WORK REQUIRED:
Your answer should hold each line of the material that contains the word "order".

ENTRIES SHOWN:
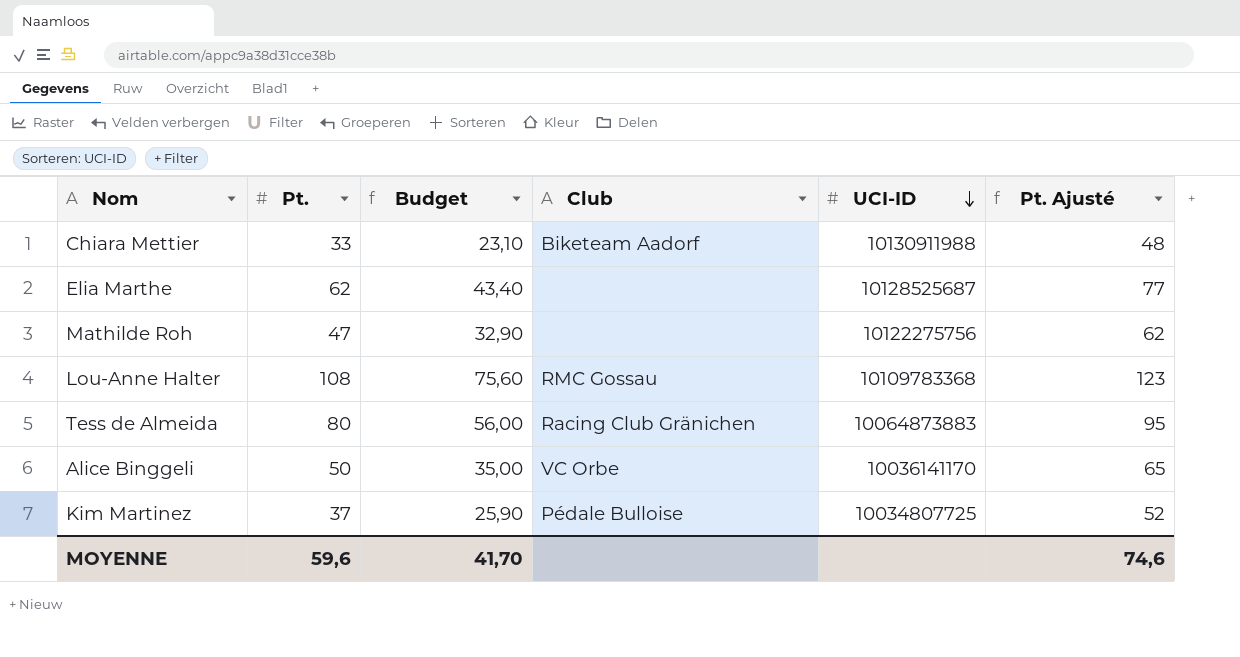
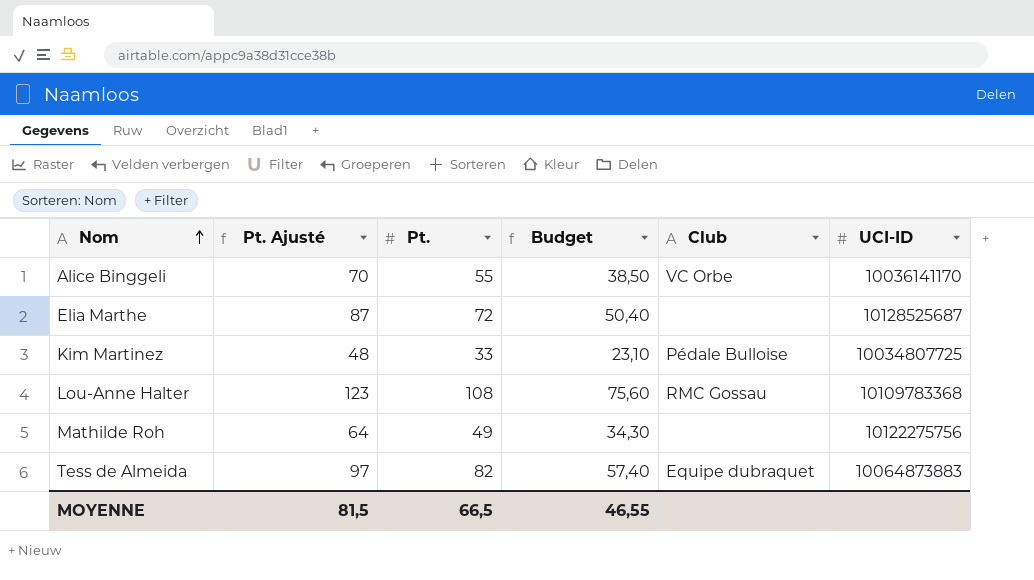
row order: UCI-ID descending -> Nom ascending
column Pt. Ajusté | position: 6 -> 2
row Chiara Mettier: 33 | 23,10 | Biketeam Aadorf | 10130911988 | 48 -> none
Alice Binggeli | Pt. Ajusté: 65 -> 70
Alice Binggeli | Pt.: 50 -> 55
Alice Binggeli | Budget: 35,00 -> 38,50
Elia Marthe | Pt. Ajusté: 77 -> 87
Elia Marthe | Pt.: 62 -> 72
Elia Marthe | Budget: 43,40 -> 50,40
Kim Martinez | Pt. Ajusté: 52 -> 48
Kim Martinez | Pt.: 37 -> 33
Kim Martinez | Budget: 25,90 -> 23,10
Mathilde Roh | Pt. Ajusté: 62 -> 64
Mathilde Roh | Pt.: 47 -> 49
Mathilde Roh | Budget: 32,90 -> 34,30
Tess de Almeida | Pt. Ajusté: 95 -> 97
Tess de Almeida | Pt.: 80 -> 82
Tess de Almeida | Budget: 56,00 -> 57,40
Tess de Almeida | Club: Racing Club Gränichen -> Equipe dubraquet
MOYENNE | Pt. Ajusté: 74,6 -> 81,5
MOYENNE | Pt.: 59,6 -> 66,5
MOYENNE | Budget: 41,70 -> 46,55

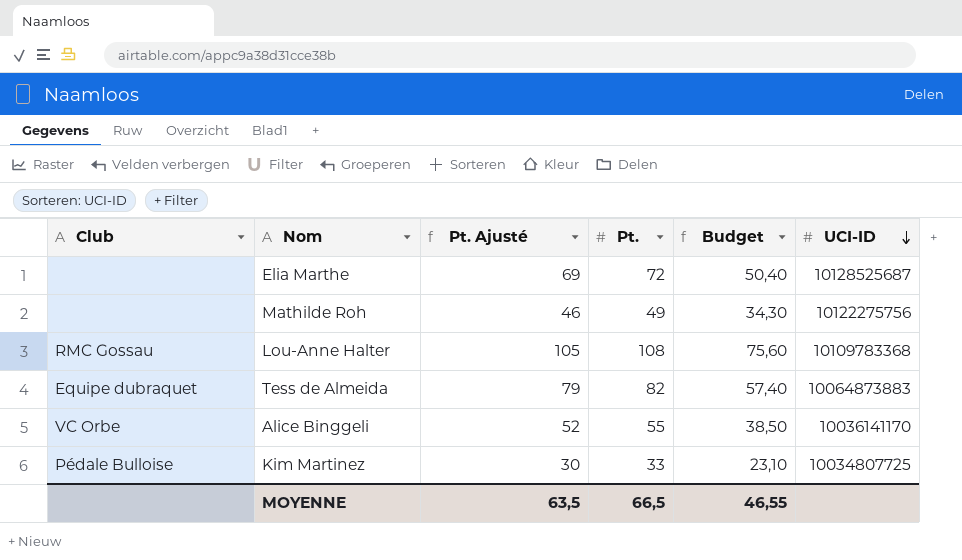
row order: Nom ascending -> UCI-ID descending
column Club | position: 5 -> 1
column Pt. Ajusté | formula: [Pt.] + 15 -> [Pt.] - 3
MOYENNE | Pt. Ajusté: 81,5 -> 63,5

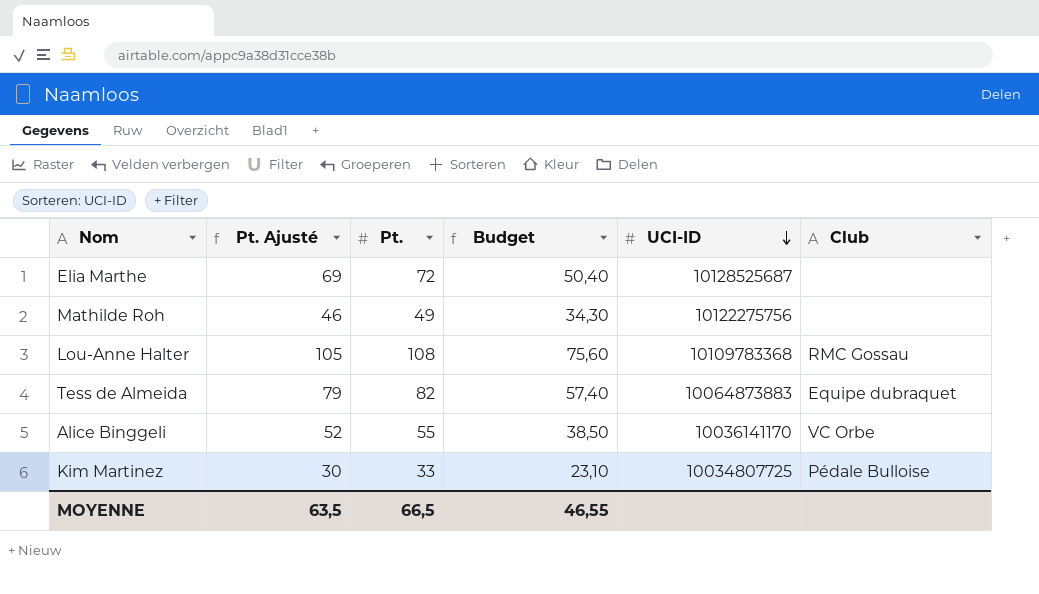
column Club | position: 1 -> 6

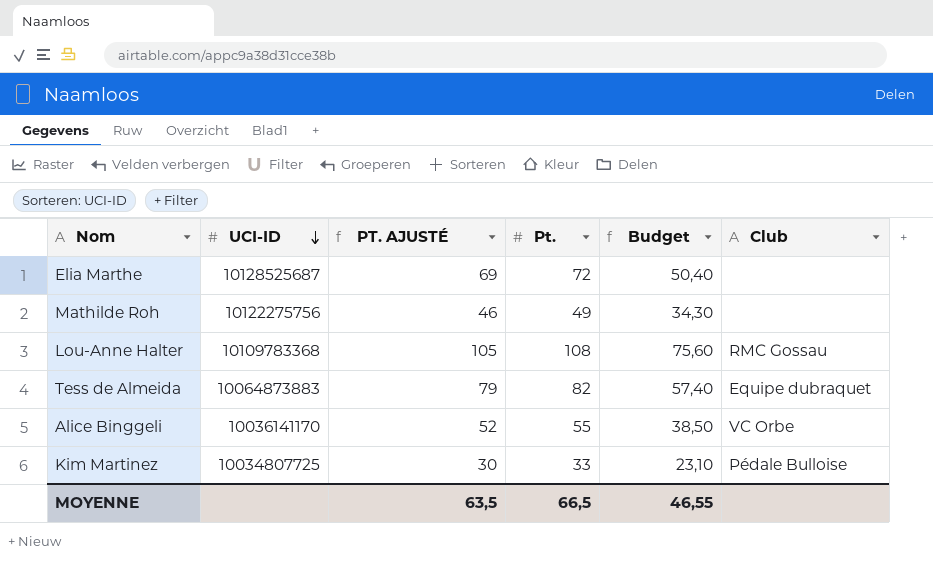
column UCI-ID | position: 5 -> 2
column name: Pt. Ajusté -> PT. AJUSTÉ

TASK ANSWER:
row order: UCI-ID descending -> Nom ascending
row order: Nom ascending -> UCI-ID descending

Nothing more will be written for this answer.